POLITIQUE - Les crises financières se suivent et (visiblement) se ressemblent sur le “Vieux Continent”. En tout cas, l’Union européenne montre, avec une certaine constance, son incapacité à s’entendre et à réagir rapidement d’une même voix dans la difficulté. C’était le cas après la crise de la dette grecque, ça l’est encore face à la pandémie de coronavirus qui secoue la planète et qui promet une récession sans précédent.
Face à ce danger, les ministres européens des Finances ne sont pas parvenus à s’entendre ce mercredi 8 avril sur une réponse économique et financière commune. Cela après une nuit entière de discussions.
Une réponse de court-moyen terme semblait initialement remporter l’adhésion des ministres. Elle devaient s’orienter sur trois axes principaux: jusqu’à 240 milliards d’euros de prêts du fonds de secours de la zone euro, un fonds de garantie pour les entreprises et un soutien au chômage partiel.
Mais les pays les plus affectés par le virus, en particulier l’Italie, continuent de réclamer, en plus, la création d’un instrument de dette commun -sous la forme d’euro-obligations parfois appelées “coronabonds” ou “eurobonds”- destiné à relancer l’économie sur le long terme une fois la crise passée. Parmi ces pays figurent aussi l’Espagne, la France, ainsi que la Grèce, Malte, le Luxembourg ou l’Irlande.
“Alors que nous comptons des centaines et des milliers de morts...”
Un échec des négociations qui ulcère Bruno Le Maire. Selon des propos rapportés par BFM Business, le ministre français de l’Économie et des Finances a effectivement dit à ses homologues tout le mal qu’il pensait des bisbilles européennes. Et ce, dans des termes peu diplomatiques, comme le confirme son entourage au HuffPost.

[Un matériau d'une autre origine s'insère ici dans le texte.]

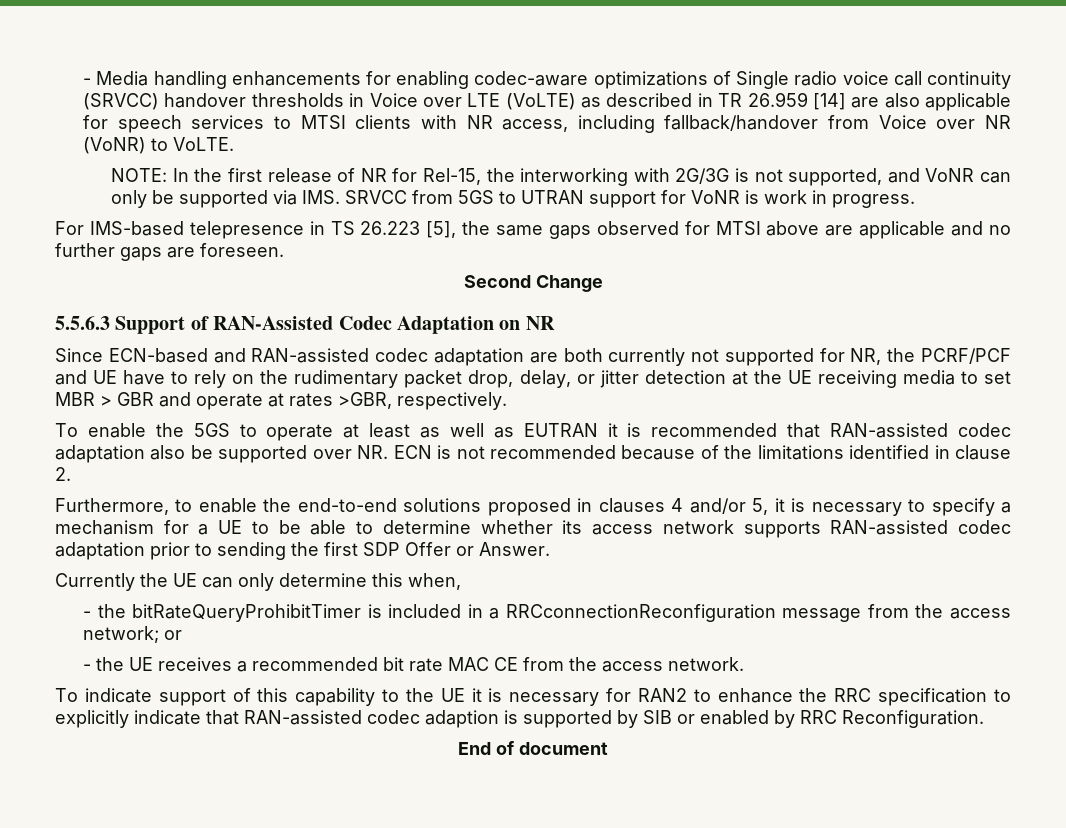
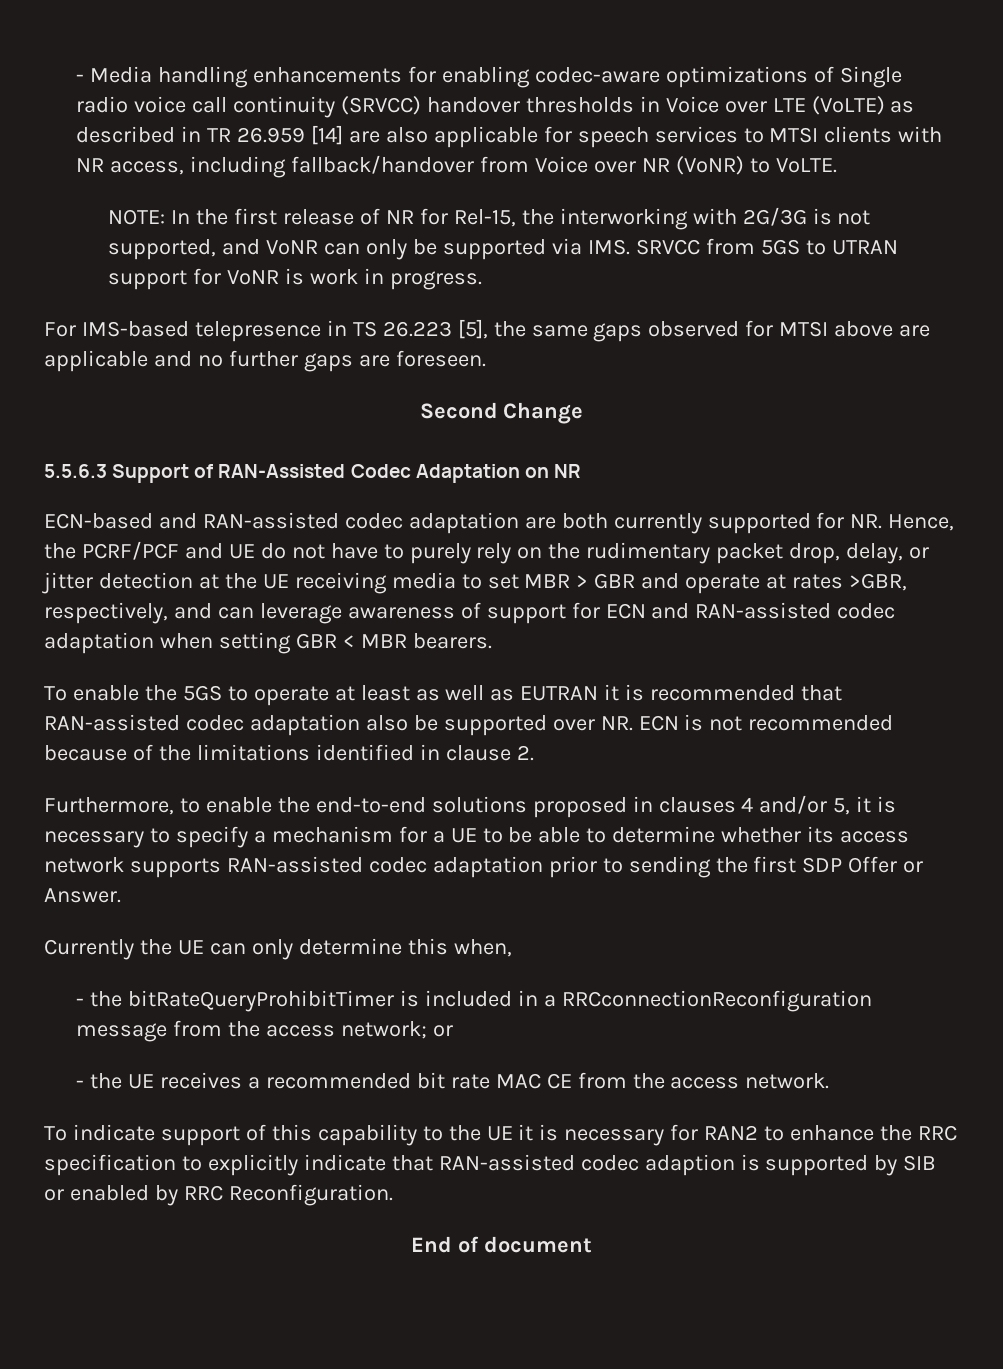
- Since ECN-based and RAN-assisted codec adaptation are both currently not supported for NR, the PCRF/PCF and UE have to rely on the rudimentary packet drop, delay, or jitter detection at the UE receiving media to set MBR > GBR and operate at rates >GBR, respectively.
+ ECN-based and RAN-assisted codec adaptation are both currently supported for NR. Hence, the PCRF/PCF and UE do not have to purely rely on the rudimentary packet drop, delay, or jitter detection at the UE receiving media to set MBR > GBR and operate at rates >GBR, respectively, and can leverage awareness of support for ECN and RAN-assisted codec adaptation when setting GBR < MBR bearers.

“Alors que nous comptons des centaines et des milliers de morts, les ministres des finances jouent sur les mots et les adjectifs”, s’est-il indigné, avant de poursuivre: “c’est une honte pour les ministres des Finances, une honte pour l’Eurogroupe et une honte pour l’Europe. Nous devons avoir une compréhension commune de la gravité de la crise et décider d’une réponse commune forte.”
Pour Bruno Le Maire, outre la fracture qu’elles révèlent encore un peu plus entre le sud et le nord, ces négociations avortées envoient évidemment un mauvais signal. “Nous serons jugés sévèrement d’abord par les marchés, puis par nos populations puis par d’autres pays qui nous verront incapables de surmonter nos divergences de vues” a expliqué le ministre français, insistant sur le fait qu’à ses yeux, “l’avenir de l’Europe et de l’euro sont en jeu.” Une colère piquée vers 5 heures du matin, selon l’entourage de Bruno Le Maire, avant même que l’échec des discussions ne soit acté.
Une ligne rouge pour Berlin
Quoiqu’il en soit, la crise couve au sein de l’Union européenne incapable de s’entendre sur les ripostes sanitaires ni financières. Cette rencontre constituait d’ailleurs un test décisif pour l’unité des 27, qui continuent pourtant d’étaler leurs divisions, après l’échec d’un sommet des chefs d’Etat et de gouvernement consacré à la crise le 26 mars.
La mutualisation des dettes constitue une ligne rouge pour Berlin et La Haye, qui refusent de s’engager dans un emprunt commun avec des Etats très endettés du Sud, qu’ils jugent laxistes dans leur gestion. Le Danemark, l’Autriche, la Suède et les pays baltes sont dans leur camp, a indiqué une source européenne.
Autant de bisbilles qui fragilisent encore un peu plus l’Union européenne, confrontée à l’une des pires secousses de son histoire. “J’en ai vu assez (…), j’ai perdu foi dans le système lui-même”, a cinglé le président du Conseil européen de la recherche l’Italien Mauro Ferrari en démissionnant face aux nombreux blocages institutionnels.